# Scan Path Analysis pt2
#### @tutor: Ms SHARAFI Zohreh
#### @student: Mr SHAW Oscar

### The purpose of this notebook is to analyze and compare problem solving strategies between different participants thanks to the similarity between their scanpaths

#### How do we proceed: 
There, we start the analysis by focusing only on the sequence of entities seen by the participant and measure the distance between two sequences thanks to the Damerau-Levenshtein algorithms, the interest of this method is that it takes into acount the transposition of two adjacent characters. Instead of comparing paths between differents participants, there we'll compare paths for differents code for the same participant to see if a participant always follow the same problem solving strategy.

A guess would be that someone with a strong background should know best problem solving methods and therefore will always follow the same strategy. Thus its sequences must be close, that is to say a high normalized score.

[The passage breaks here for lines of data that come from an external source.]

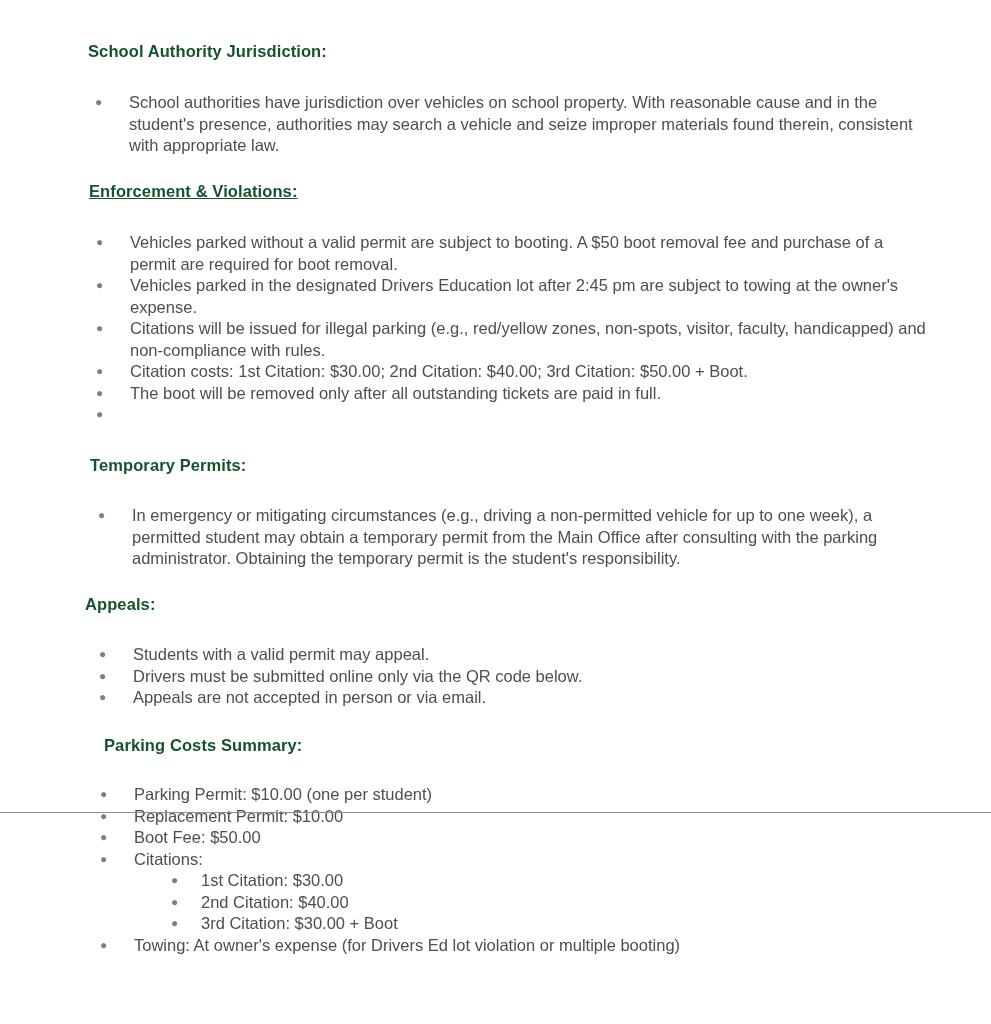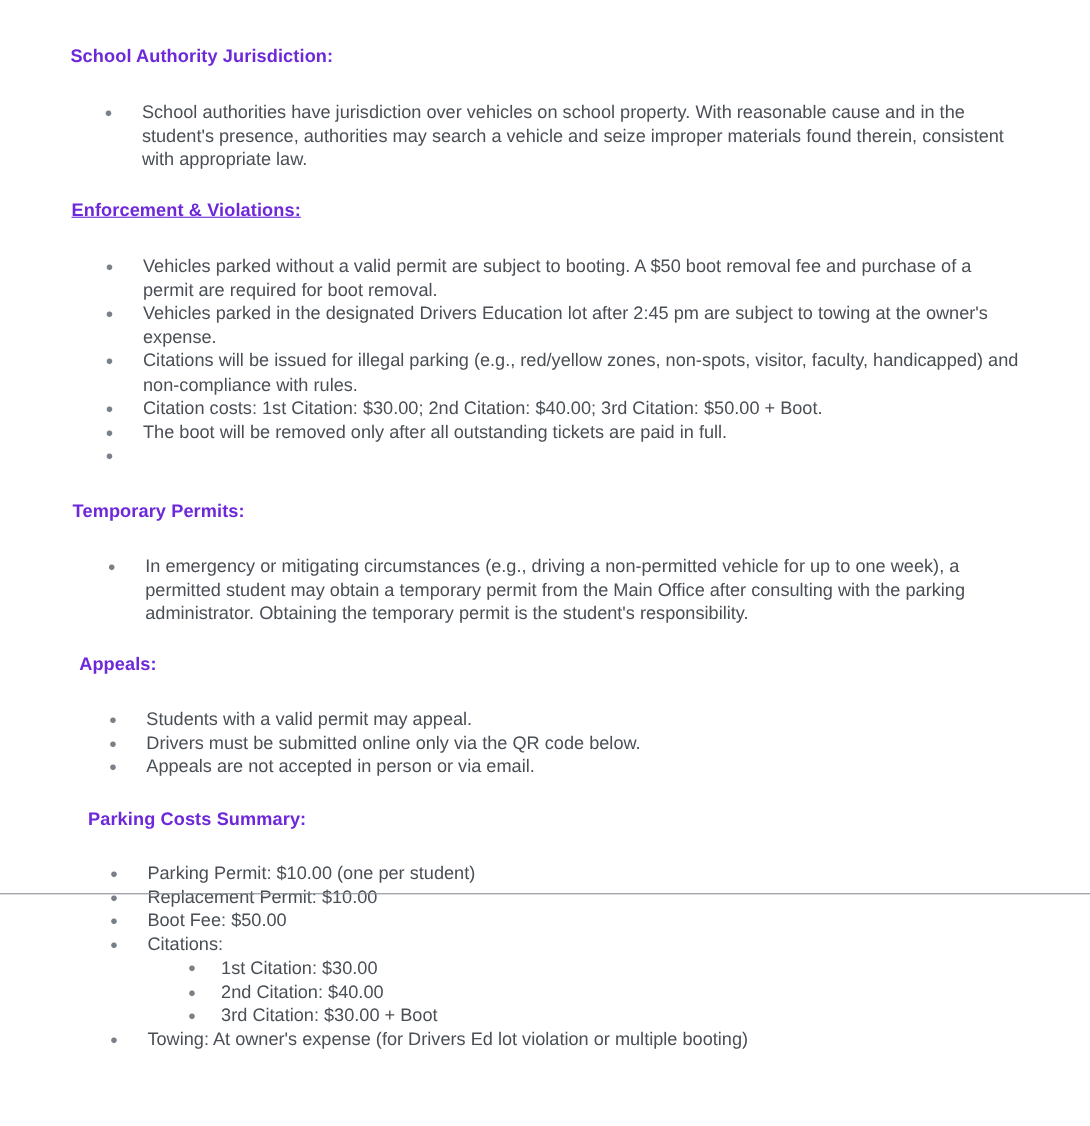--- a/index.html
+++ b/index.html
@@ -26,8 +26,9 @@
       position: absolute;
       font-weight: bold;
       font-size: 16.5px;
-      color: #6d28d9;
+      color: #14532d;
       letter-spacing: 0.1px;
+      margin-left: 24px;
     }
     ul.list {
       position: absolute;

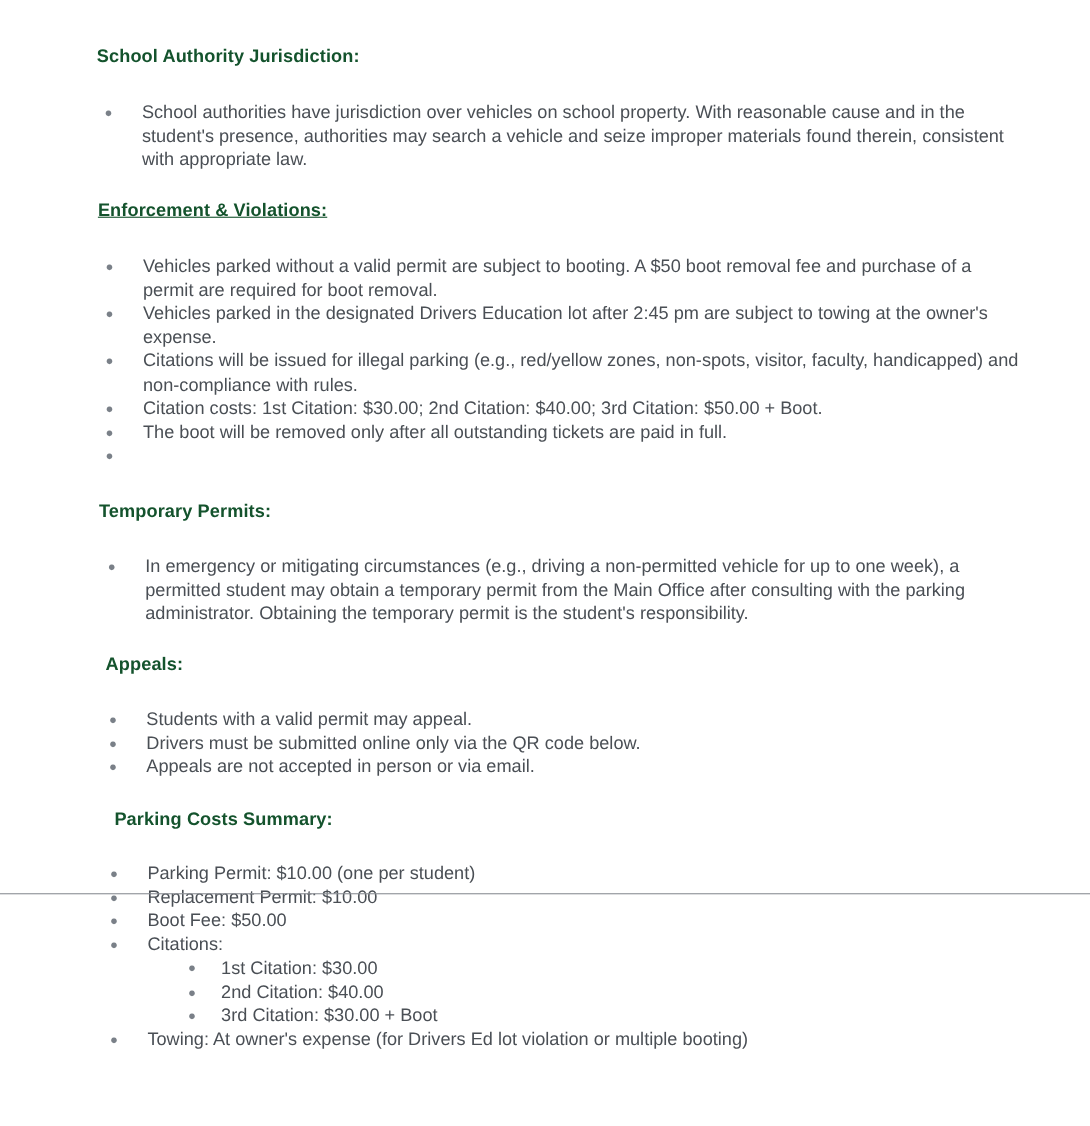--- a/index.html
+++ b/index.html
@@ -92,7 +92,7 @@
     <li><span class="bullet">●</span><span>In emergency or mitigating circumstances (e.g., driving a non-permitted vehicle for up to one week), a permitted student may obtain a temporary permit from the Main Office after consulting with the parking administrator. Obtaining the temporary permit is the student's responsibility.</span></li>
   </ul>
 
-  <div class="heading" style="left:72px; top:595px;">Appeals:</div>
+  <div class="heading" style="left:61px; top:595px;">Appeals:</div>
   <ul class="list" style="left:133px; top:644px; width:780px;">
     <li><span class="bullet">●</span><span>Students with a valid permit may appeal.</span></li>
     <li><span class="bullet">●</span><span>Drivers must be submitted online only via the QR code below.</span></li>

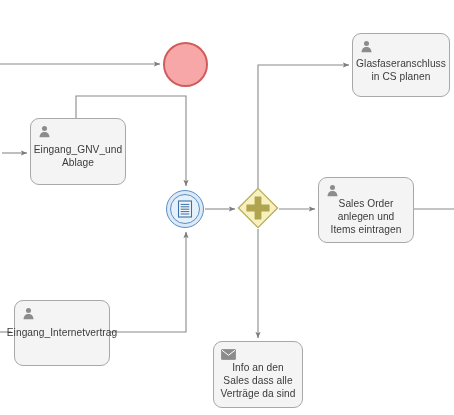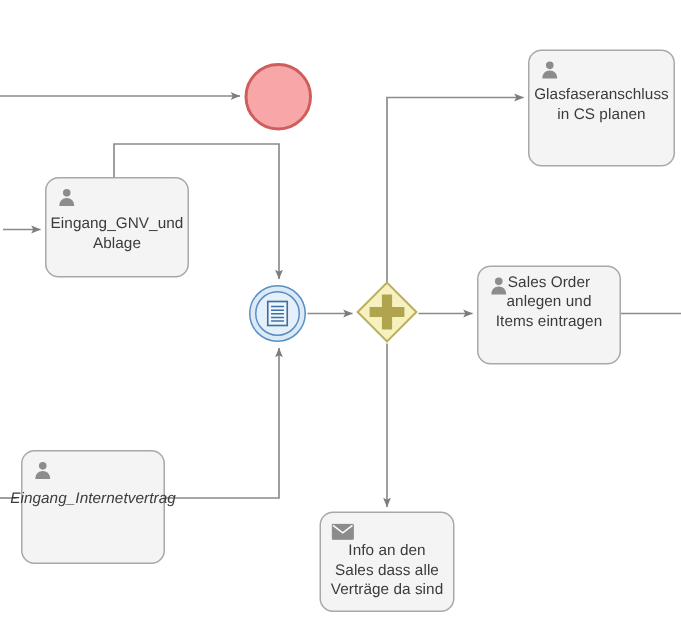--- a/index.html
+++ b/index.html
@@ -174,7 +174,7 @@
     </g>
   </svg>
 
-  <div class="task" style="left:352px; top:33px; width:98px; height:78px;">
+  <div class="task" style="left:352px; top:33px; width:98px; height:64px;">
     <svg class="task-icon" viewBox="0 0 16 16">
       <circle cx="8" cy="4.4" r="3.1" fill="#8c8c8c"></circle>
       <path d="M1.9,15.2 C1.9,10.9 4.6,8.6 8,8.6 C11.4,8.6 14.1,10.9 14.1,15.2 Z" fill="#8c8c8c"></path>

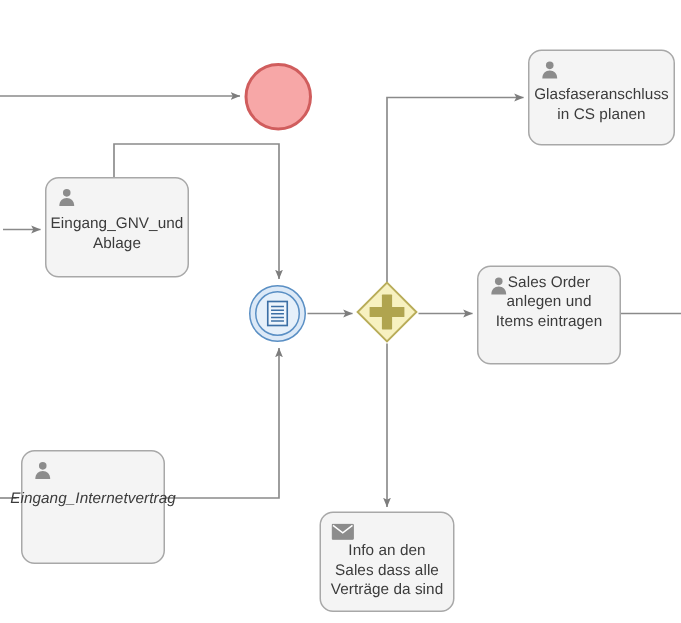--- a/index.html
+++ b/index.html
@@ -188,7 +188,7 @@
       <circle cx="8" cy="4.4" r="3.1" fill="#8c8c8c"></circle>
       <path d="M1.9,15.2 C1.9,10.9 4.6,8.6 8,8.6 C11.4,8.6 14.1,10.9 14.1,15.2 Z" fill="#8c8c8c"></path>
     </svg>
-    <div class="task-label" style="top:4px;">Sales Order
+    <div class="task-label" style="top:19px;">Sales Order
 anlegen und
 Items eintragen</div>
   </div>

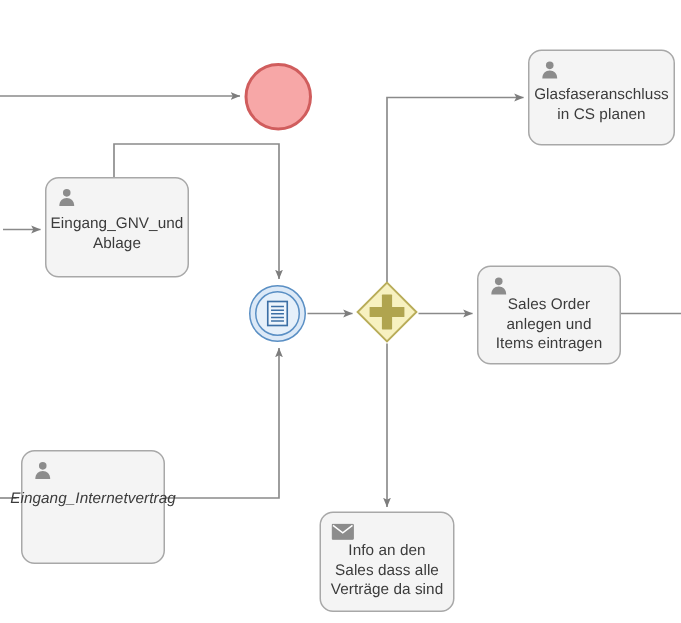--- a/index.html
+++ b/index.html
@@ -144,7 +144,7 @@
 Ablage</div>
   </div>
 
-  <div class="task" style="left:14px; top:300px; width:96px; height:76px;font-style:italic;">
+  <div class="task" style="left:14px; top:300px; width:96px; height:66px;">
     <svg class="task-icon" viewBox="0 0 16 16">
       <circle cx="8" cy="4.4" r="3.1" fill="#8c8c8c"></circle>
       <path d="M1.9,15.2 C1.9,10.9 4.6,8.6 8,8.6 C11.4,8.6 14.1,10.9 14.1,15.2 Z" fill="#8c8c8c"></path>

Then we study the differences between sequences for a same task for two differents participants.

In [1]:
# import libraries
# !pip install pandas

import os
import pandas as pd
import numpy as np

## 1- Data Import

In [2]:
# Path of the folder which contains the files
FOLDER_PATH = "C:\\Users........"
DATA_FOLDER = os.path.join(FOLDER_PATH, 'data_files')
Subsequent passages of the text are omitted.